+++ Exercise material
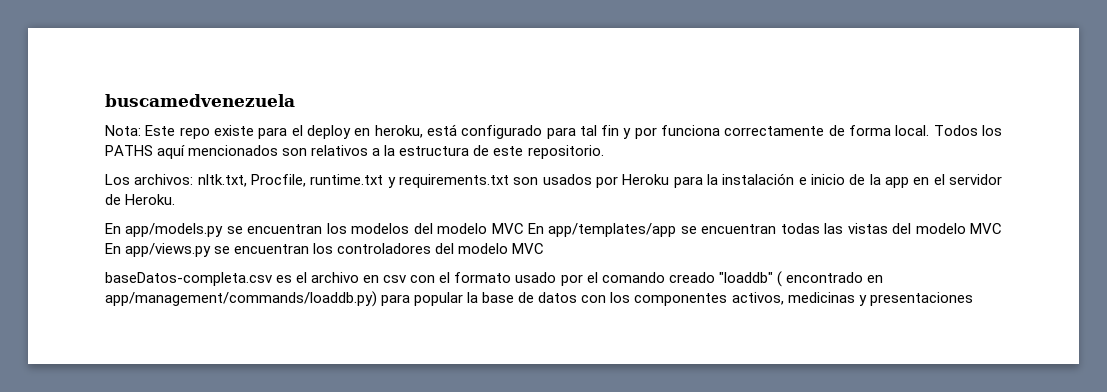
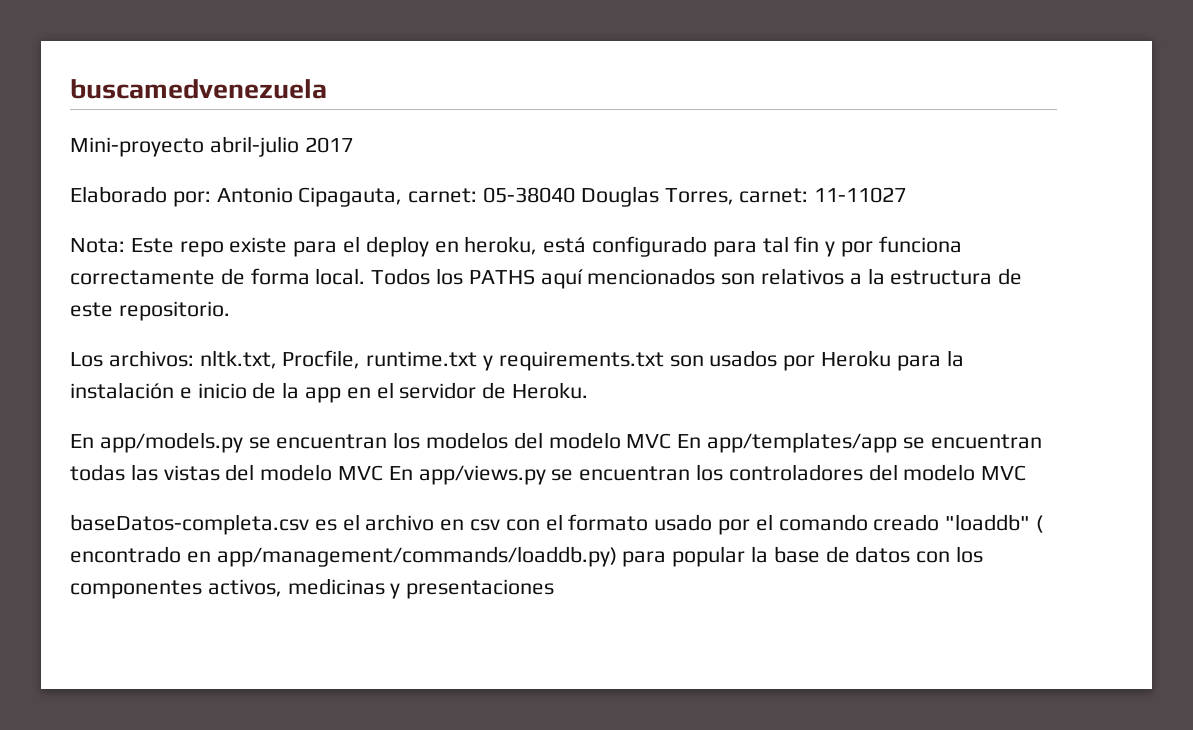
+ Mini-proyecto abril-julio 2017
+ Elaborado por: Antonio Cipagauta, carnet: 05-38040 Douglas Torres, carnet: 11-11027

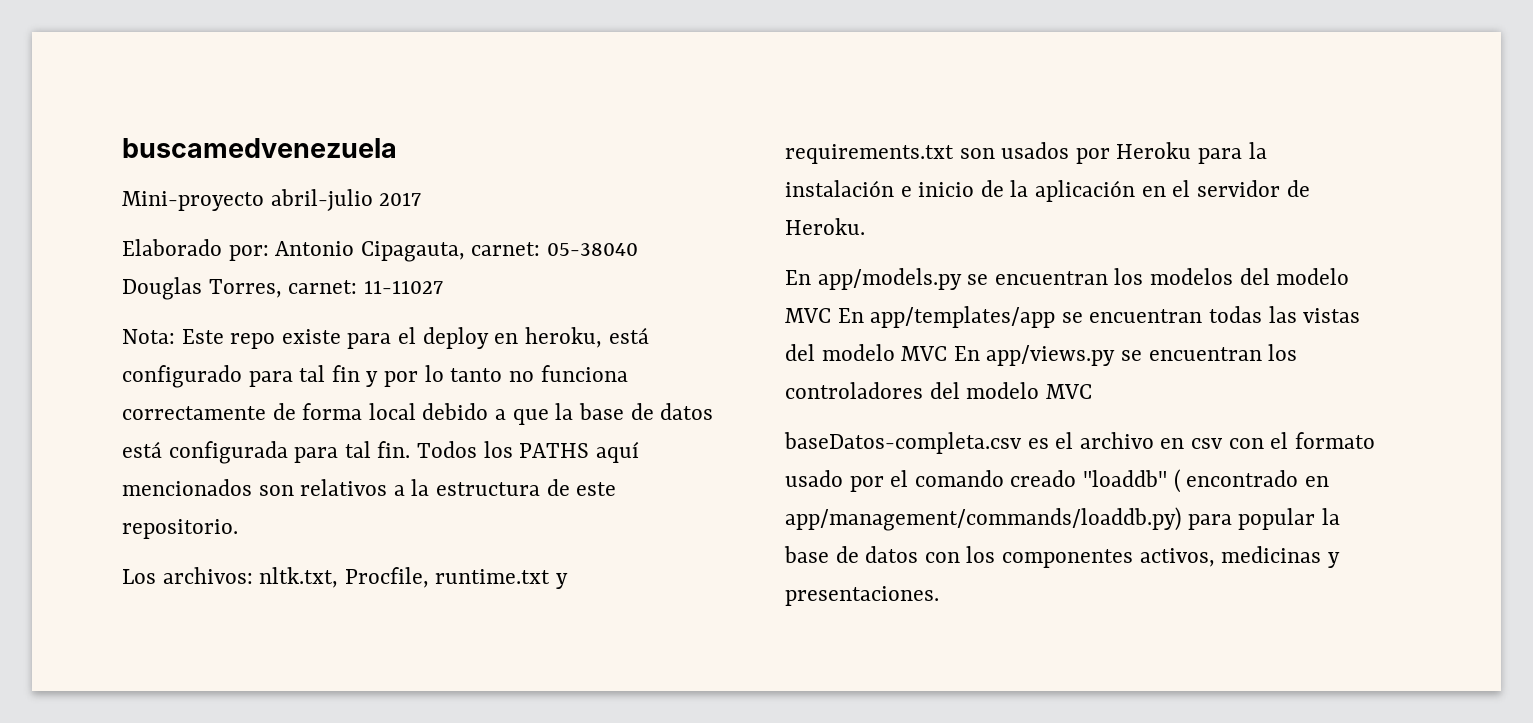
- Nota: Este repo existe para el deploy en heroku, está configurado para tal fin y por funciona correctamente de forma local.
+ Nota: Este repo existe para el deploy en heroku, está configurado para tal fin y por lo tanto no funciona correctamente de forma local debido a que la base de datos está configurada para tal fin.
- Los archivos: nltk.txt, Procfile, runtime.txt y requirements.txt son usados por Heroku para la instalación e inicio de la app en el servidor de Heroku.
+ Los archivos: nltk.txt, Procfile, runtime.txt y requirements.txt son usados por Heroku para la instalación e inicio de la aplicación en el servidor de Heroku.
- baseDatos-completa.csv es el archivo en csv con el formato usado por el comando creado "loaddb" ( encontrado en app/management/commands/loaddb.py) para popular la base de datos con los componentes activos, medicinas y presentaciones
+ baseDatos-completa.csv es el archivo en csv con el formato usado por el comando creado "loaddb" ( encontrado en app/management/commands/loaddb.py) para popular la base de datos con los componentes activos, medicinas y presentaciones.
++++++
## Work instructions
Whenever a picture appears in the listing, leave it out; copy everything else exactly.

## The completed task
+ Mini-proyecto abril-julio 2017
+ Elaborado por: Antonio Cipagauta, carnet: 05-38040 Douglas Torres, carnet: 11-11027

- Nota: Este repo existe para el deploy en heroku, está configurado para tal fin y por funciona correctamente de forma local.
+ Nota: Este repo existe para el deploy en heroku, está configurado para tal fin y por lo tanto no funciona correctamente de forma local debido a que la base de datos está configurada para tal fin.
- Los archivos: nltk.txt, Procfile, runtime.txt y requirements.txt son usados por Heroku para la instalación e inicio de la app en el servidor de Heroku.
+ Los archivos: nltk.txt, Procfile, runtime.txt y requirements.txt son usados por Heroku para la instalación e inicio de la aplicación en el servidor de Heroku.
- baseDatos-completa.csv es el archivo en csv con el formato usado por el comando creado "loaddb" ( encontrado en app/management/commands/loaddb.py) para popular la base de datos con los componentes activos, medicinas y presentaciones
+ baseDatos-completa.csv es el archivo en csv con el formato usado por el comando creado "loaddb" ( encontrado en app/management/commands/loaddb.py) para popular la base de datos con los componentes activos, medicinas y presentaciones.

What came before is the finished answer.